Hatay, hayata yeniden başlamak!
Ortadoğu’da yaşanan savaşlar, yüzbinlerce kişinin yaşamını kaybetmesine yol açarken, her yıl milyonlarca kişinin de sığınmacı durumuna düşmesine neden oluyor. Hatay, bu sığınmacı kalabalığının ana rotası üzerindeki şehirlerden bir tanesi. Iraklı Saja Taha Abdullah ise o rotanın yorgun, ama pes etmeyen yolcularından biri.
Türkiye, son yıllarda Suriye merkezli olmak üzere, milyonlarca sığınmacıya kapılarını açarken, gelenler için hem ev hem umut oldu.

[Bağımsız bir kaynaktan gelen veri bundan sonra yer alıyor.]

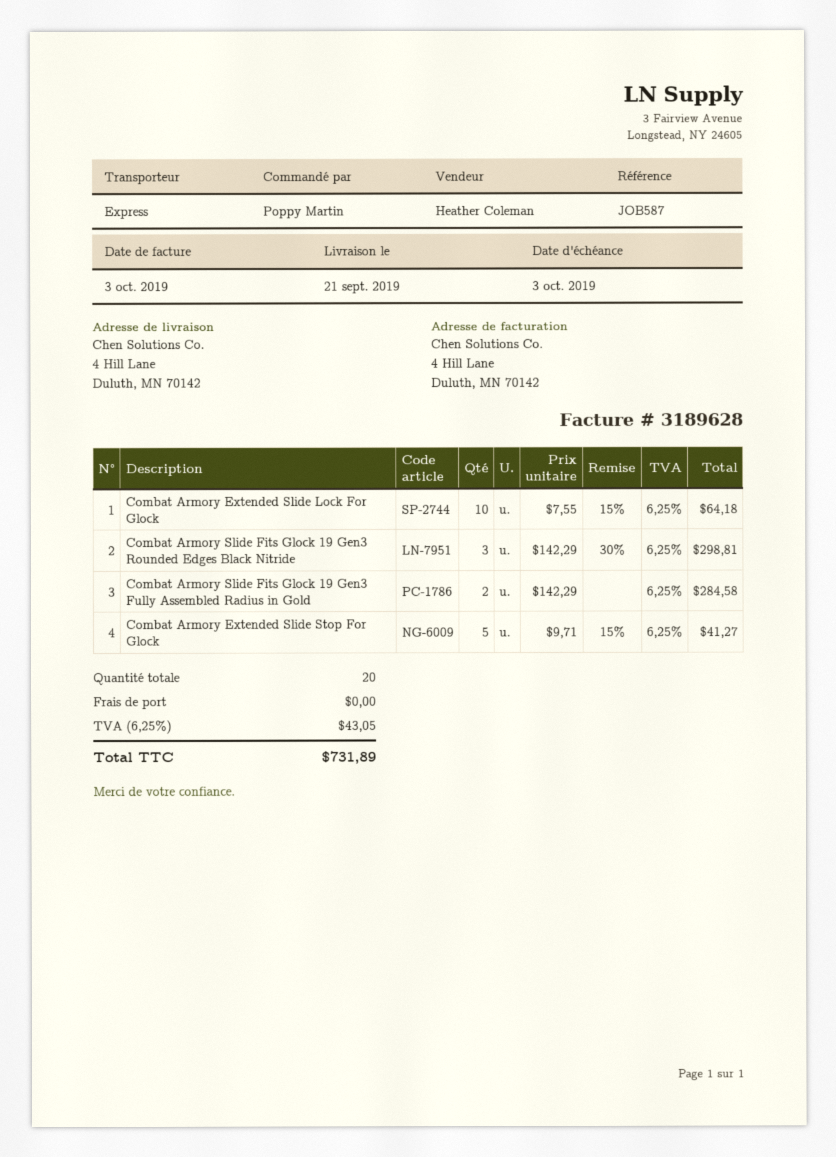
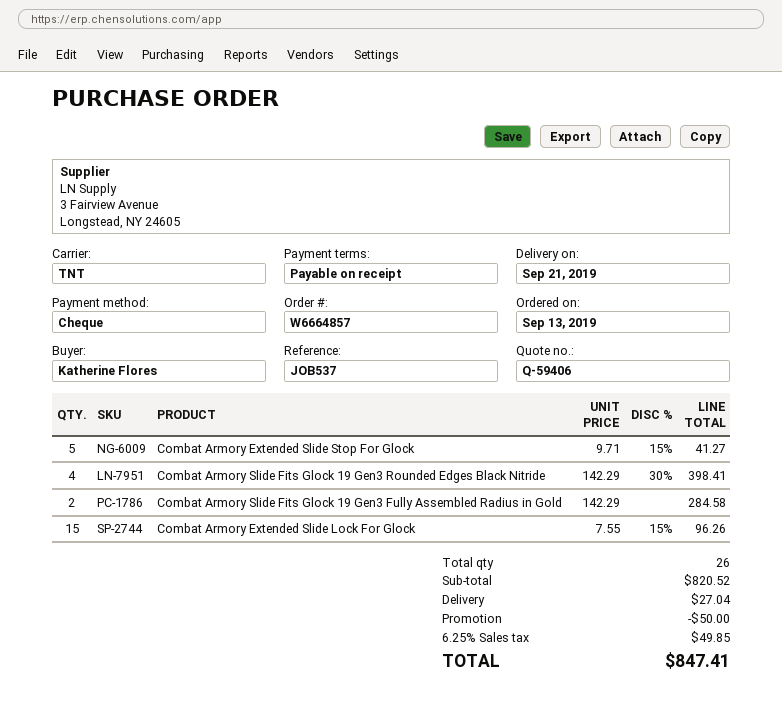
reference: JOB587 -> JOB537
ordered by: Poppy Martin -> Katherine Flores
shipping method: express -> TNT
Combat Armory Extended Slide Lock For Glock: 10 x 7.55 - 15% = 64.18 -> 15 x 7.55 - 15% = 96.26
Combat Armory Slide Fits Glock 19 Gen3 Rounded Edges Black Nitride: 3 x 142.29 - 30% = 298.81 -> 4 x 142.29 - 30% = 398.41
total quantity: 20 -> 26
discount: none -> 50.00
shipping: 0.00 -> 27.04
tax: 6.25% = 43.05 -> 6.25% = 49.85
total: 731.89 -> 847.41

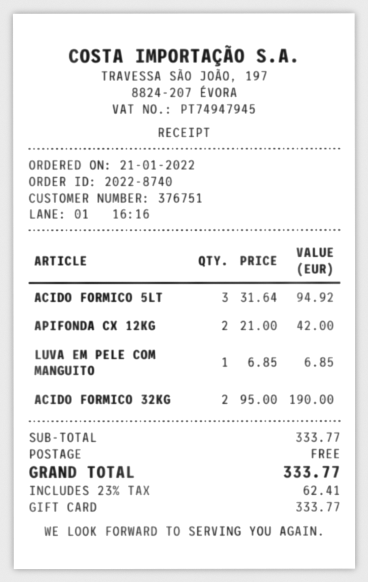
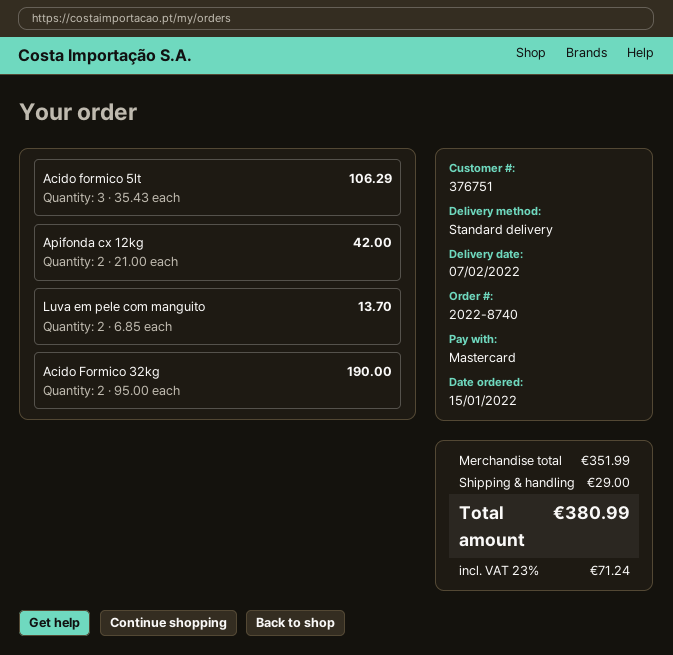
order date: 2022-01-21 -> 2022-01-15
payment method: gift card -> Mastercard
ACIDO FORMICO 5LT: 3 x 31.64 = 94.92 -> 3 x 35.43 = 106.29
LUVA EM PELE COM MANGUITO: 1 x 6.85 = 6.85 -> 2 x 6.85 = 13.70
subtotal: 333.77 -> 351.99
shipping: 0.00 -> 29.00
tax: 23% = 62.41 -> 23% = 71.24
total: 333.77 -> 380.99

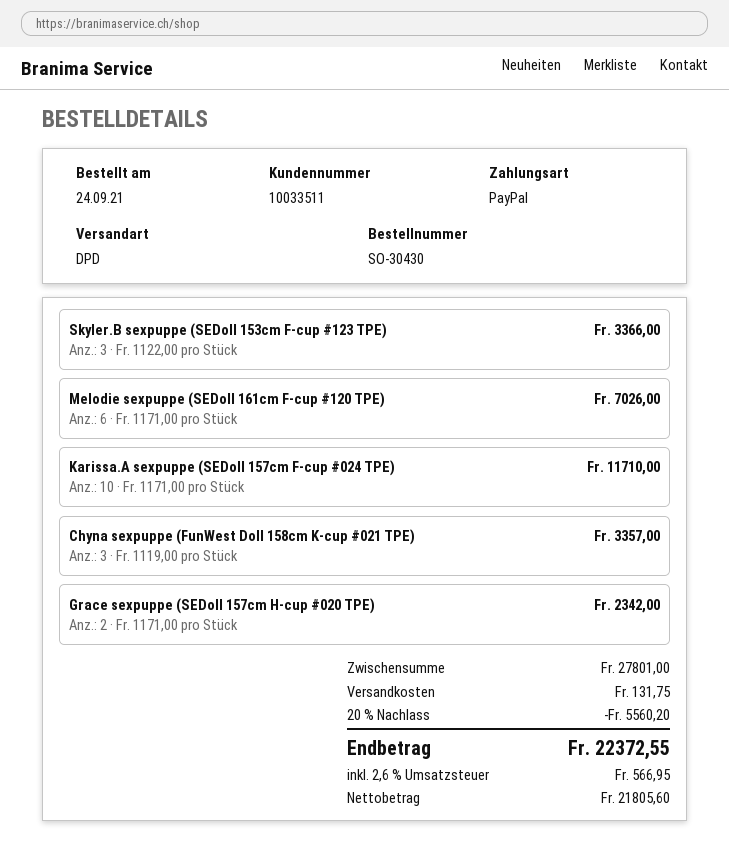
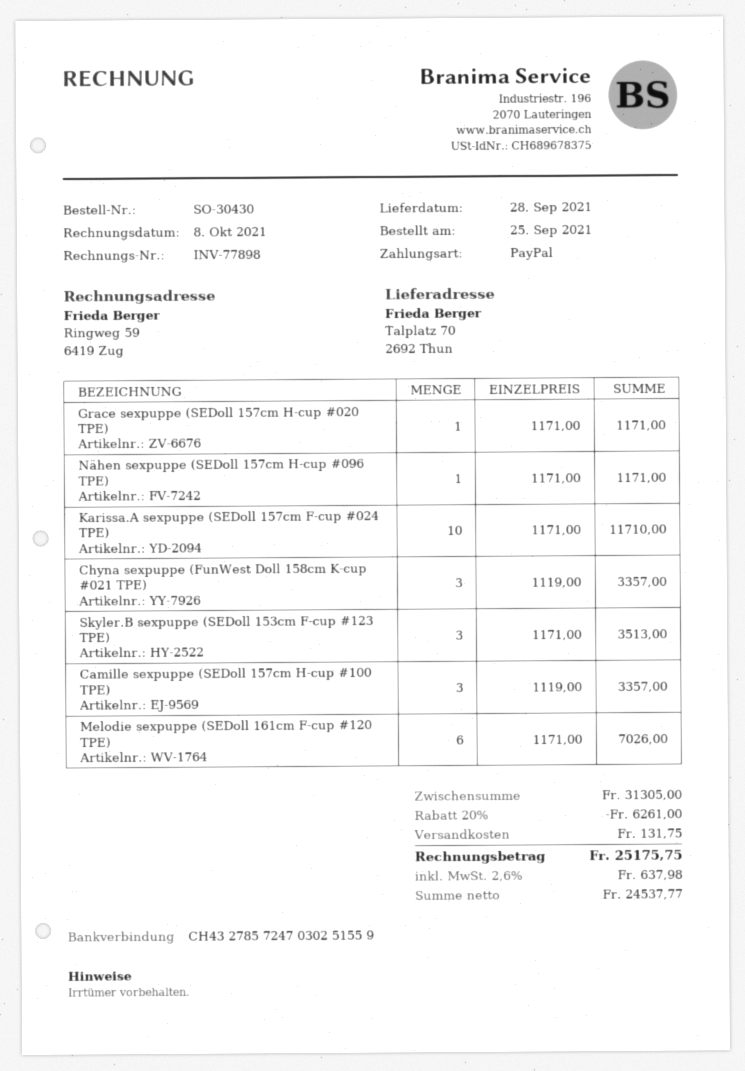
order date: 2021-09-24 -> 2021-09-25
Skyler.B sexpuppe (SEDoll 153cm F-cup #123 TPE): 3 x 1122.00 = 3366.00 -> 3 x 1171.00 = 3513.00
Grace sexpuppe (SEDoll 157cm H-cup #020 TPE): 2 x 1171.00 = 2342.00 -> 1 x 1171.00 = 1171.00
Nähen sexpuppe (SEDoll 157cm H-cup #096 TPE): none -> 1 x 1171.00 = 1171.00
Camille sexpuppe (SEDoll 157cm H-cup #100 TPE): none -> 3 x 1119.00 = 3357.00
subtotal: 27801.00 -> 31305.00
discount: 20% = 5560.20 -> 20% = 6261.00
net: 21805.60 -> 24537.77
tax: 2.6% = 566.95 -> 2.6% = 637.98
total: 22372.55 -> 25175.75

Savaş bölgelerinden kaçanlar kendilerine yeni bir hayat inşa ederken, geride kalan yaşamlarının onlarda biriktirdiklerinden de vazgeçmediler. Üretmeye, kaldıkları yerden devam ettiler. Iraklı Saja Taha Abdullah, bu hikâyenin isimsiz kahramanlarından bir tanesi.
Amerika’nın Sesi haber portalından Orhan Erkılıç’ın haberine göre, Hatay’ın İskenderun ilçesinde yaşayan Irak’lı Saja Taha Abdullah, savaş mağduru çocuklardan biri. Irak savaşı sırasında ailesiyle Suriye’ye göç eden Saja, 2011 yılında Suriye’de başlayan iç savaş sonrası ise Türkiye’ye sığındı.
Şu anda 20 yaşında olan Saja, daha çocuk yaşındayken kendisinde keşfettiği resim yeteneğini geliştirerek, ressam oldu. Kendi deyimiyle, ‘ilham’ gelen her yerde yaptığı tablolarıyla İskenderun’da ilk kişisel resim sergisini açan Saja, serginin gelirinin yarısını ise başlattığı kampanya dahilinde, SMA hastası çocuklara bağışladı.
-HEDEFİM!-
8 yıldır resim yapan Saja’nın en büyük hedefi ise soyut kavramlar ve şiddet gören kadın figürlerini yansıttığı tablolarıyla uluslararası bir sergi açarak, başlattığı yardım kampanyasıyla daha fazla mağdur kadına ve hasta çocuğa dokunmak.
VOA Türkçe ’ye konuşan Iraklı Kadın Ressam Saja Taha Abdullah, yaşadığı onca göç olayına rağmen, kendi ayaklarının üzerinde durabildiği için kendisiyle gurur duyduğunu belirterek, sözlerinin devamında şu ifadelere yer verdi:
“Resimlerimi yaparken, genelde soyut resimleri ve kadına şiddeti konu alan tablolar üzerinde çalışıyorum. Güzel Sanatlar Bölümü’nden mezun oldum. Halen eğitimimi sürdürdüğüm bir atölye var. Tablolarımı bazen orada, bazen evde, bazen sahilde ya da bir kafede yapıyorum.
Çok acı çekmiş bir çocuk olarak, bir kadın olarak kendi ayaklarımın üzerinde durmak zorunda kaldığım için sürekli kendimi geliştirmek istedim. Şu anda bir mesleğim olduğu için ailem ve ben, kendimle gurur duyuyoruz ve bu durum beni çok mutlu ediyor.
Bir hedefim var… Uluslararası bir sergi açarak, gelirinin yüzde 50’sini, daha önce başlattığım kampanyanın bir devamı olarak, hasta çocuklara ve şiddet gören kadınlara bağışlamak istiyorum.”